- DVD cover
- Directed by: Alan White
- Written by: Marty Denniss
- Produced by: Alan White Julio Caro
- Starring: Marty Denniss Hugh Jackman
- Cinematography: John Swaffield
- Edited by: Jane Moran
- Music by: Don Miller-Robinson Louis Tillett
- Production company: Radical Media
- Distributed by: Palace Films Southern Star Entertainment Umbrella Entertainment
- Release date: 1 January 1999;
- Running time: 90 minutes
- Country: Australia
- Language: English
- Box office: $183,691

= Erskineville Kings =

Erskineville Kings is a 1999 Australian drama film directed and produced by Alan White. The film was produced by Radical Media made for Palace Films on a minimal budget. It was released on 1 January 1999.

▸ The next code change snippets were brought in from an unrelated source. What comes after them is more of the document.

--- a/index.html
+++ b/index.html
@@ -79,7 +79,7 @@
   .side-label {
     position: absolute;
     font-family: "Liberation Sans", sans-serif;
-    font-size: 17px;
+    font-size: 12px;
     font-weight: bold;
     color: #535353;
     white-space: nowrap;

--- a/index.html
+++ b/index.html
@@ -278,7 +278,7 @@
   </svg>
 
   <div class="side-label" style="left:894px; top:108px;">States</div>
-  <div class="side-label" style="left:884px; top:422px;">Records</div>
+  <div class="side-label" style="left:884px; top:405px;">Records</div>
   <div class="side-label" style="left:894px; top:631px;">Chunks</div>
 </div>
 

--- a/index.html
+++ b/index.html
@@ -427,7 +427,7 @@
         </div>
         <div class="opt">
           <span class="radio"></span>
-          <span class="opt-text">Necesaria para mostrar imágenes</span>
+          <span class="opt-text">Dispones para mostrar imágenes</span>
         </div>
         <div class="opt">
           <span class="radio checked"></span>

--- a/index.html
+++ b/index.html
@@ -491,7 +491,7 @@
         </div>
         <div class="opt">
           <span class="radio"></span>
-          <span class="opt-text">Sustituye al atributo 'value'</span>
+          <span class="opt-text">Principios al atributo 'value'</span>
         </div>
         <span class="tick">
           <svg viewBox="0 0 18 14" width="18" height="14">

The lead actor, Hugh Jackman, in his film debut, won the Film Critics Circle of Australia award for Best Male Actor.

==Plot==
The film deals with the story of two brothers. Barky (Marty Denniss) is 25 years old and returning to Sydney after two years of living in the northern sugar cane growing areas. He has returned home to attend the funeral of his father. The film begins with Barky's arrival at Central station at dawn, seeking the whereabouts of his brother, Wace (Hugh Jackman). We learn from flashbacks that he left home two years ago to escape the clutches of his father's violent rages. Wace, the older brother, is not too happy about Barky's prolonged absence, having been left to manage looking after their father in his last years of life. After walking through the streets he finds an old mate of his, Wayne (Joel Edgerton), who informs him of the location of his brother. He succeeds in finding his brother through the help of Wayne and friends, who all end up at a pub where it is revealed that Barky and Wace's mother left the family fifteen years earlier and that Wace hastened his father's death after he was struck down by a stroke. Barky also crosses paths with his ex-girlfriend, Lanny, and manages to rekindle the relationship.

==Cast==
- Marty Denniss as Barky
- Hugh Jackman as Wace
- Joel Edgerton as Wayne
- Andrew Wholley as Coppa
- Leah Vandenberg as Lanny
- Aaron Blabey as Trunny
- Paul Dawber as Father
- Roy Billing as Ticket Officer
- Roxane Wilson as Eve
- Mercia Deane-Johns as Barmaid

==Production==
The film was shot in the streets of Newtown, Millers Point, and Chippendale, New South Wales, including inside Bob Gould's bookshop in Newtown and the Hollywood Hotel in Surry Hills. The title of the movie refers to the King's Hotel, a fictional hotel in which most of the movie takes place.

==Box office==
Erskineville Kings grossed $183,691 at the box office in Australia.

==Home entertainment==
The film has been released on DVD by Umbrella Entertainment.